In light of last spring’s passage of the historic Student Aid and Fiscal Responsibility Act — which enhances student loan forgiveness programs for those who enter public service, similar to what is already done for new doctors willing to work in urban hospitals — the recent study of California’s teaching fellowship program could cast considerable light on the value-added benefits of utilizing bonus pay to attract new talent to troubled schools.
“The key question of the study is, ‘Do these types of incentives reward people who would have already made this choice, or do they change people’s behavior?” says Steele, a policy researcher in the education unit at the RAND Corporation. What they found is that “many of the people who received these awards would have entered the same school where they gained employment,” even without the award. “But 28 percent of recipients would not have entered a low-performing school if the reward did not exist,” she says. “It did influence people, but it didn’t influence everyone.”

Not even her. As one of the program’s 1,169 recipients, Steele fell into the greater category of those who would have chosen an underperforming urban school regardless of the $20,000 awarded to those in a teacher licensure program. Having already taught in a private school and the test preparation industry, Steele felt drawn to public schools based on the students she met and her own secondary education experience.

“I loved my students, but these were students who already had a lot of advantages,” says Steele. “I [personally] came from a public school in Arkansas, so I also understood that education can make a huge difference in helping people to change their circumstances. That is when I decided to go back and get my teacher license.”

Steele says the incentive bonus was “a gift” for her, offering a way to increase her $33,000 base pay by approximately 15 percent per year.
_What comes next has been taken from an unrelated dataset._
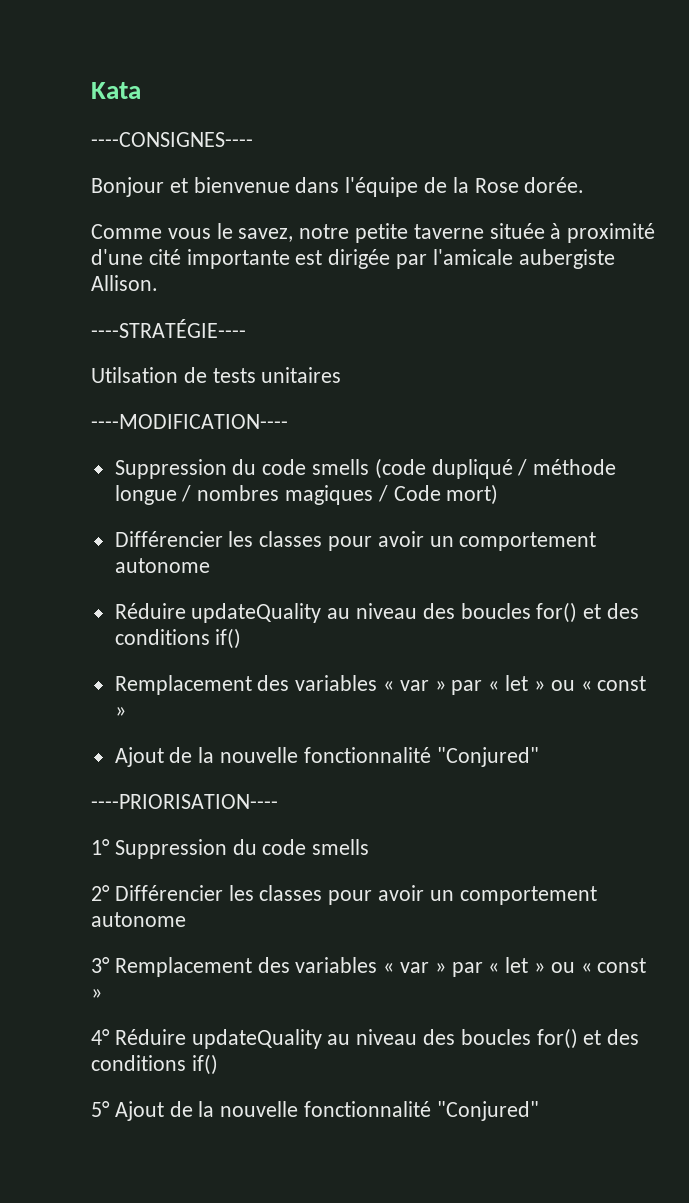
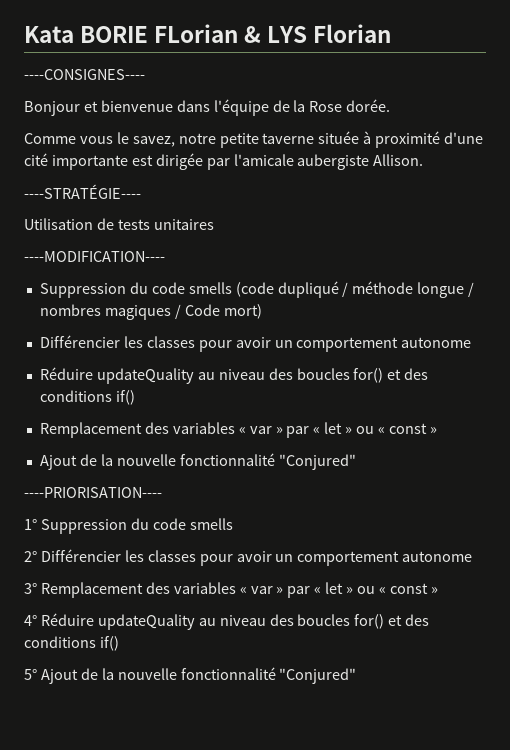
(141, 90) none -> [80,24,392,43] BORIE FLorian & LYS Florian
[91,367,178,383] Utilsation -> [24,218,93,230] Utilisation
And while two in every seven bonus recipients acknowledged that their decisions were indeed based on the incentive pay alone, 75 percent of all recipients fulfilled their four-year commitments, a figure both Steele and Murnane found surprising.

“The state was still getting teachers with strong academic backgrounds who would not have chosen these schools before,” says Steele. “The bonus money came out to $254 per student, so it was not a huge amount of money. Then the question is, were [the incentivized teachers] more effective than their peers? That we don’t know. These teachers were novices, and we know that novices are somewhat less effective than teachers with three or four years of experience, but we also know that those with stronger academic backgrounds are modestly more effective than those with weaker academic backgrounds.”

Given their findings, and Obama’s forgiveness incentives, both Steele and Murnane believe that the policy implications of this latest report are promising, even as additional key questions remain.

“I think the findings are substantial,” says Murnane. “When you offer any kind of financial incentive, you know that some of the money will end up going to people who would have taken those actions anyway. … The issue is this: For how many people are you able to change their behavior and how do you know?”

Both Steele and Murnane express frustration in not knowing what happened to the teachers in California beyond their four-year commitment.

“The thought was if we could get these teachers to these schools, they could start to become agents of change, but we don’t know if that was the case or if they achieved better levels of teacher effectiveness,” says Steele. “We need longitudinal data.”

Murnane adds, “You also need to create an environment where teachers want to work and can succeed in the environments they are in. That may mean a longer school day, a longer school year, more supports in place for families.  The job will still be difficult, so the money can be a piece of what’s needed, but you also need to create conditions for success. You need skilled professionals who want to be successful in helping children.”

— Mary Tamer is a Boston-based freelance writer who contributes frequently to Ed.